家計の消費性向の低下幅(2024年と
23年の比較、総世帯のうち勤労者世帯)

個人消費の低迷が続いている。総務省の家計調査によると、2024年の総世帯の実質消費支出は前年比▲1.6%と、23年(同▲2.4%)に続き減少した。名目ベースの消費支出は同+1.5%と増加したものの、大幅な物価上昇によって購入量が伸びず、実質的な消費水準が低下した形である。
実質消費支出の減少を、家計の実質的な所得水準を表す実質可処分所得と、家計が所得のうち消費に回した割合を表す消費性向に分けてみる。
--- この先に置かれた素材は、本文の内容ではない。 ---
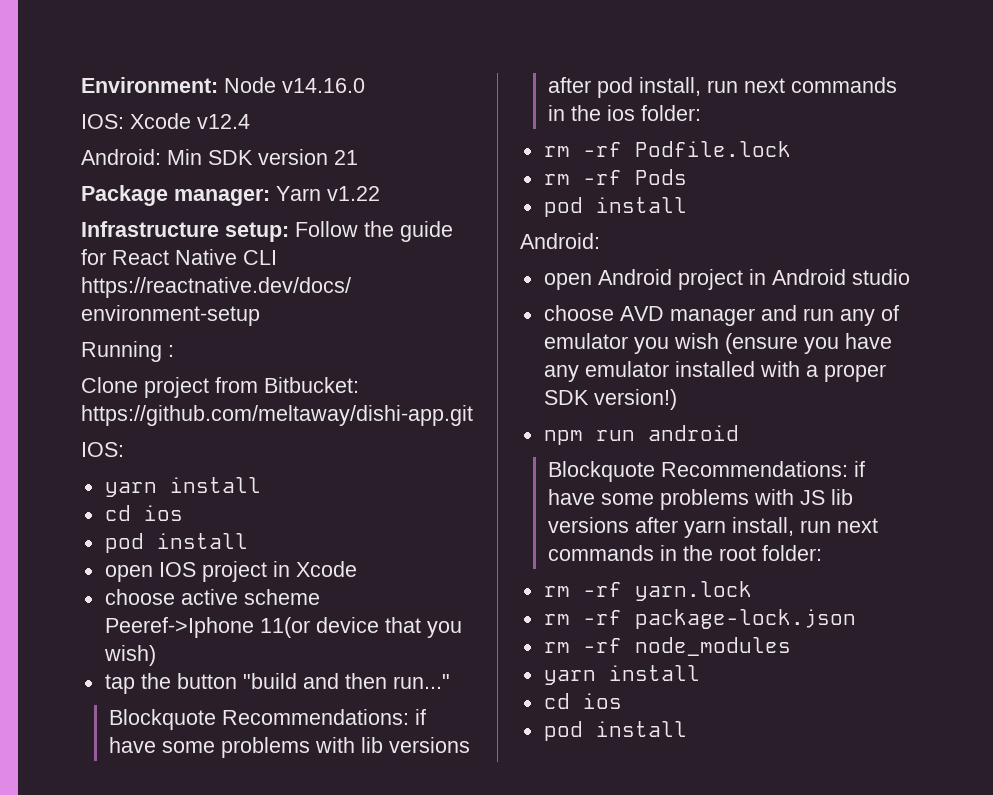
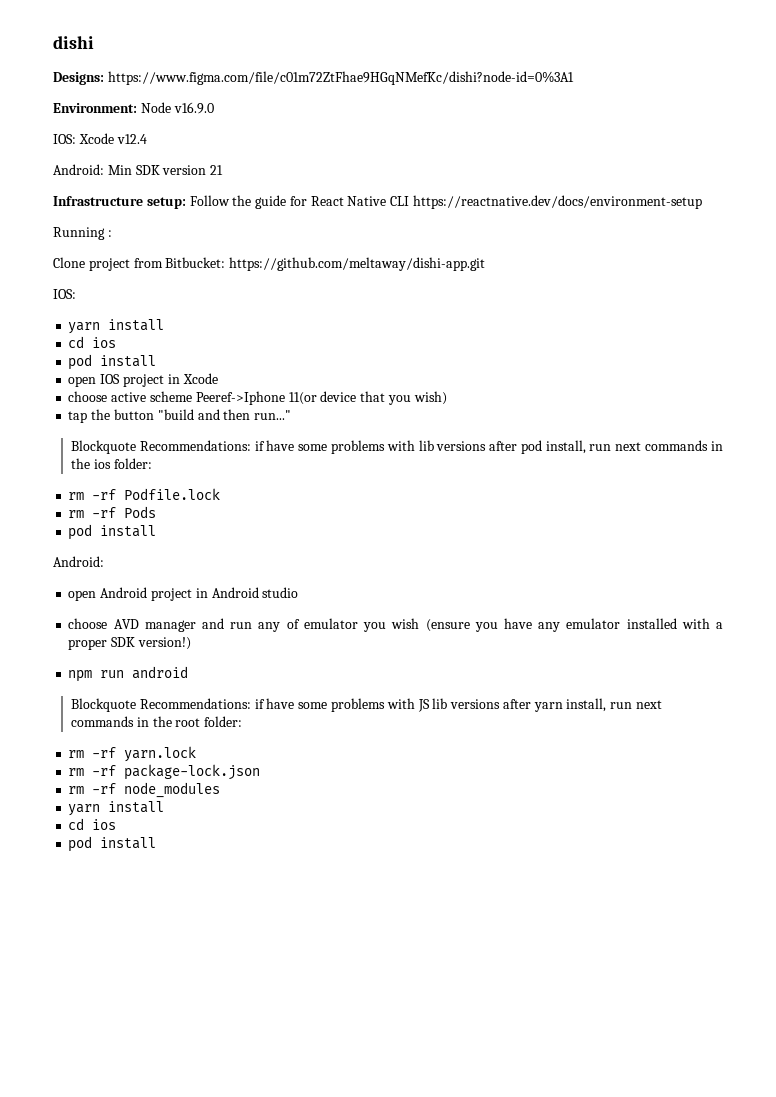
(81, 85) none -> [53,36,94,49] [53,71,574,85] dishi // Designs: https://www.figma.com/file/c01m72ZtFhae9HGqNMefKc/dishi?node-id=0%3A1 //
[282,78,365,93] v14.16.0 -> [173,102,214,114] v16.9.0
[81,185,380,206] // Package manager: Yarn v1.22 -> (224, 170) none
すると、23年と24年で消費低迷の主因が変化していることが分かる。
23年は、消費性向が前年比1.0%ポイント上昇したものの、実質可処分所得が同5.7%減少した。大幅な物価上昇に所得の伸びが追い付かず、家計の購買力の低下が消費を下押しした。
24年は、物価の騰勢がやや鈍化する中、企業に賃上げの動きが広がったことによって、実質可処分所得は前年比1.6%増加した。一方、消費性向は同2.2%ポイント低下しており、家計が所得の増加分以上に消費を抑制した姿が見て取れる。物価上昇が長期化する中、賃上げの持続性も不透明なため、家計が節約志向を強めた可能性がある。
このように見ると、個人消費の拡大には、家計が持続的な所得環境の改善に確信を持つ必要があり、25年春闘での賃上げの動向が消費回復の鍵を握る。政府には、物価上昇に伴う負担の一時的な軽減ではなく、企業の成長投資への支援の拡大など、生産性の向上と賃上げの好循環を早期に実現する取り組みが求められる。
消費回復に向けては、持続的な賃上げを実現することに加えて、高齢世帯にも賃上げの恩恵が及ぶように、高齢者の就労環境を整備することも重要である。高齢世帯は、マクロ経済スライドにより年金受給額の伸びが物価上昇未満に抑制されており、現役世代以上に将来の所得増加の展望を描きにくいからだ。
政府は、キャリア開発やリスキリング、企業とのマッチングの支援など、高齢者の就労を促進する取り組みにも注力する必要がある。